Imaging and Quantification of Secreted Peroxynitrite at the Cell Surface by a Streptavidin-Biotin-Controlled Binding Probe.

The ability to detect and image secreted peroxynitrite (ONOO- ) along the extracellular surface of a single cell is biologically significant, as ONOO- generally exerts its function for host defense and signal transductions at the plasma membrane. However, as a result of the short lifetime and fast diffusion rate of small ONOO- , precise determination of the ONOO- level at the cell surface remains a challenging task. In this paper, the use of a membrane-anchored streptavidin-biotin-controlled binding probe (CBP), ONOO-CBP, to determine quantitatively the ONOO- level at the cell surface and to investigate the effect of different stimulants on the production of ONOO- along the plasma membrane of macrophages is reported. Our results revealed that the combination of NO synthase (iNOS) and NADPH oxidase (NOX) activators was highly effective in inducing ONOO- secretion, achieving more than a 25-fold increase in ONOO- relative to untreated cells. After 1 h of phorbol-12-myristate-13-acetate (PMA) stimulation, the amount of ONOO- secreted by RAW264.7 macrophages was similar to the condition treated with 25 µm 3-morpholinosydnonimine hydrochloride (SIN-1), which was estimated to release about 20 µm of ONOO- into Dulbecco's modified Eagle's medium (DMEM) in 1 h. This novel approach should open up new opportunities to image various reactive oxygen and nitrogen species secreted at the plasma membrane that cannot be simply achieved by conventional analytical methods.

Target-activated streptavidin-biotin controlled binding probe.

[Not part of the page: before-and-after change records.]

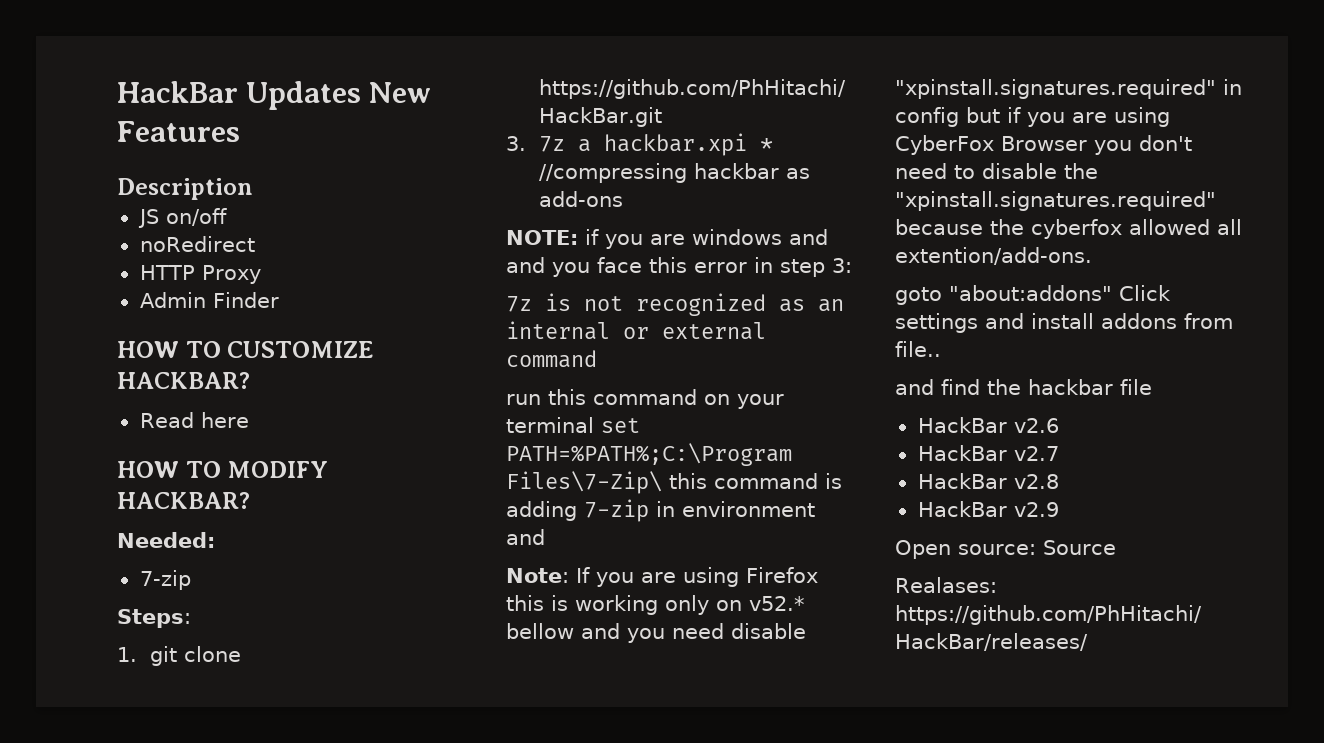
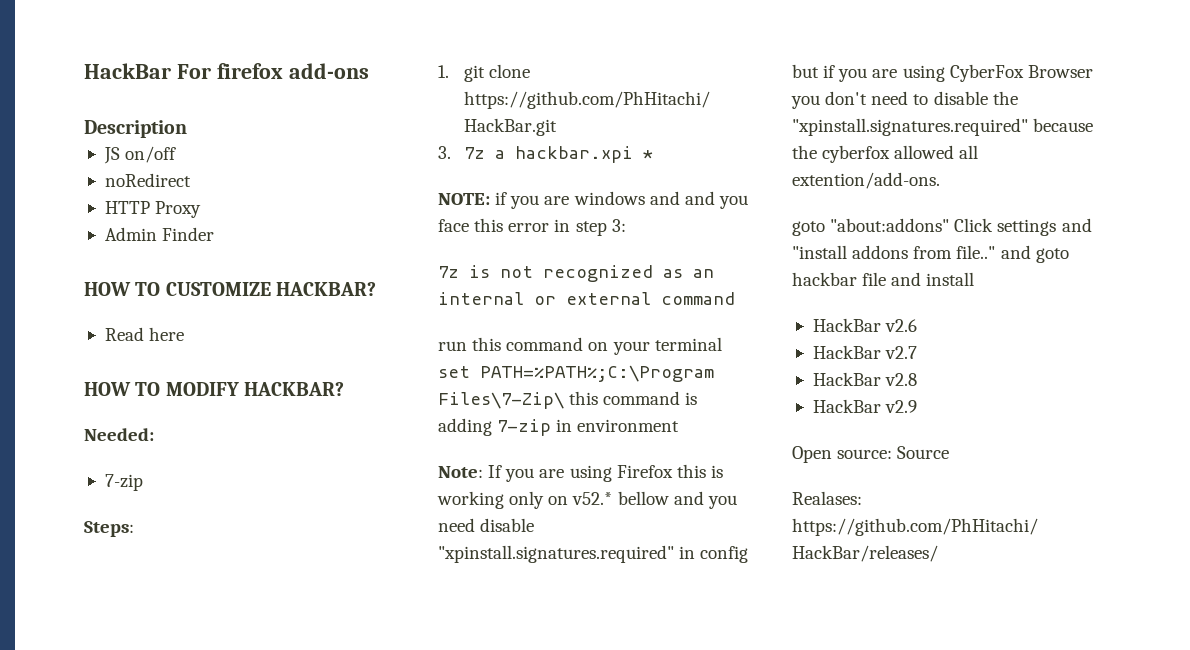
[117,81,432,110] [117,121,240,142] HackBar Updates New Features -> [84,63,369,79] HackBar For firefox add-ons
[539,163,811,183] [539,191,624,207] //compressing hackbar as add-ons -> (653, 154) none
[506,529,545,545] and -> (680, 425) none
[1031,313,1094,329] install -> [792,245,847,259] "install
[895,341,941,357] [895,379,1021,395] file.. // and find the -> [956,245,1069,263] file.." and goto
(1152, 387) none -> [891,272,975,286] and install

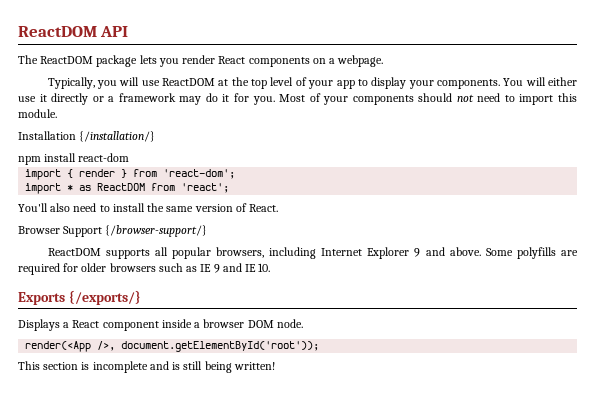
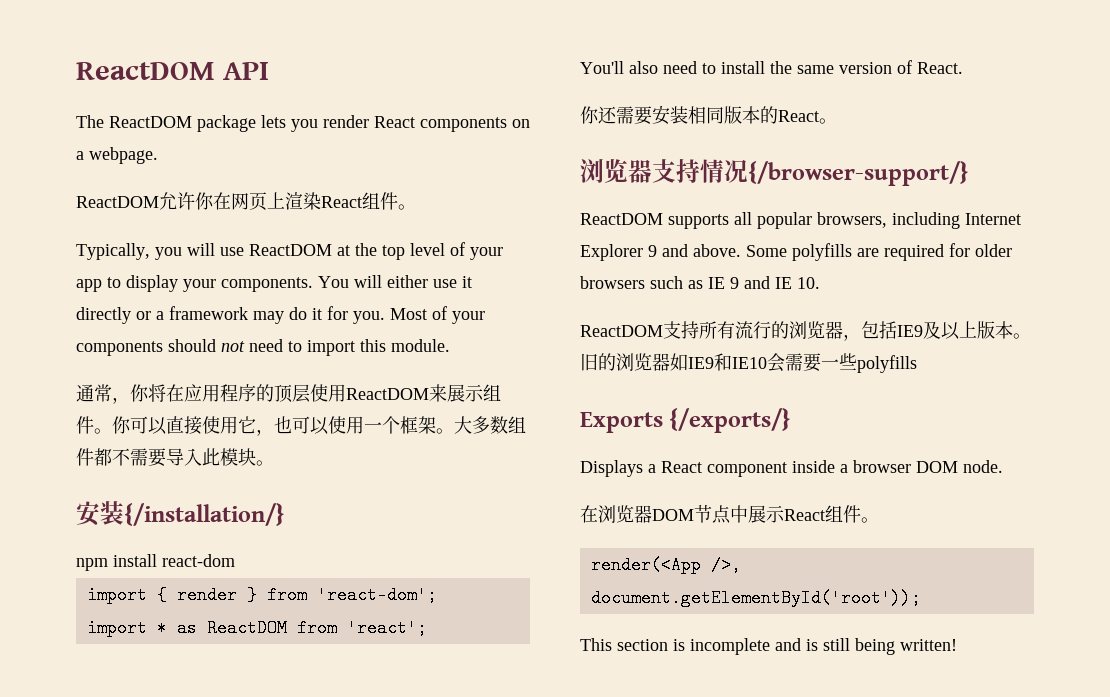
(384, 61) none -> [76,192,416,211] // ReactDOM允许你在网页上渲染React组件。
[18,131,76,140] Installation -> [76,384,501,404] [76,416,526,436] [76,448,274,467] [76,501,124,526] 通常，你将在应用程序的顶层使用ReactDOM来展示组件。你可以直接使用它，也可以使用一个框架。大多数组件都不需要导入此模块。 // 安装
[18,226,103,237] Browser Support -> [580,105,837,125] [580,159,748,183] 你还需要安装相同版本的React。 // 浏览器支持情况
(271, 267) none -> [580,321,1031,341] [580,353,917,373] // ReactDOM支持所有流行的浏览器，包括IE9及以上版本。旧的浏览器如IE9和IE10会需要一些polyfills
(303, 323) none -> [580,505,879,524] // 在浏览器DOM节点中展示React组件。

Target-activated chemical probes are important tools in basic biological research and medical diagnosis for monitoring enzyme activities and reactive small molecules. Based on the fluorescence turn-on mechanism, they can be divided into two classes: dye-based fluorescent probes and caged-luciferin. In this paper, we introduce a new type of chemical probe in which the fluorescence turn-on is based on controlled streptavidin-biotin binding. Compared to conventional probes, the streptavidin-biotin controlled binding probe has several advantages, such as minimal background at its "OFF" state, multiple signal amplification steps, and unlimited selection of the optimal dyes for detection. To expand the scope, a new synthetic method was developed, through which a wider range of analyte recognition groups can be easily introduced to construct the binding probe. This probe design was successfully applied to image and study secreted peroxynitrite (ONOO-) at the cell surface of macrophages where information on ONOO- is difficult to obtain. As the signals are generated upon the binding of streptavidin to the biotin probe, this highly versatile design can not only be used in fluorescence detection but can also be applied in various other detection modes, such as electrochemical and enzyme-amplified luminescence detection.